YOUR INSTRUCTIONS
Check each line of the material for "omega" and report how many lines have it, with nothing added.
::: EXERCISE DATA :::
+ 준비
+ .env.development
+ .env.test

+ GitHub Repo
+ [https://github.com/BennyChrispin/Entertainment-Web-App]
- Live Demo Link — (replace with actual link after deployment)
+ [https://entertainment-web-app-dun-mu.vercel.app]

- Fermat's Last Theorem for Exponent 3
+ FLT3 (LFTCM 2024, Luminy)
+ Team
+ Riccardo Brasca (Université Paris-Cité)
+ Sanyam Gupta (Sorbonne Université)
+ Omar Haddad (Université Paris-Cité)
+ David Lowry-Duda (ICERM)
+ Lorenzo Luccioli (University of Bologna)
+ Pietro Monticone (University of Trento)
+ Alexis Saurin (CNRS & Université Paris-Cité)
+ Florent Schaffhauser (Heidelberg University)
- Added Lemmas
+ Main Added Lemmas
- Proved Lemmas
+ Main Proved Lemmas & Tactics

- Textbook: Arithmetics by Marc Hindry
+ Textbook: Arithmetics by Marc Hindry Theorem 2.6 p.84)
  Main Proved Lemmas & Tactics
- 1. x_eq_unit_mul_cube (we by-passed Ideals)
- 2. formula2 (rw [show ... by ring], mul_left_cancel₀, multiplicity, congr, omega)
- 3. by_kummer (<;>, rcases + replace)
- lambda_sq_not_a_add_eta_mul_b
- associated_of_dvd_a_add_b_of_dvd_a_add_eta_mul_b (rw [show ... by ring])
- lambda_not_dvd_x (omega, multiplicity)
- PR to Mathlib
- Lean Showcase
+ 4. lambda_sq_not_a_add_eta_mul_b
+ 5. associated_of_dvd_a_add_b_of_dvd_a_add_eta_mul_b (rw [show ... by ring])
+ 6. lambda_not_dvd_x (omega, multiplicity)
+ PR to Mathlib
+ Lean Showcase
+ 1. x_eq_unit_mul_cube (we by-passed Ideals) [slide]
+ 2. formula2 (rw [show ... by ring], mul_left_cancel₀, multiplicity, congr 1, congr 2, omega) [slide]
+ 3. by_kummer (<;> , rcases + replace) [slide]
:::
REPLY TO THE EXERCISE
4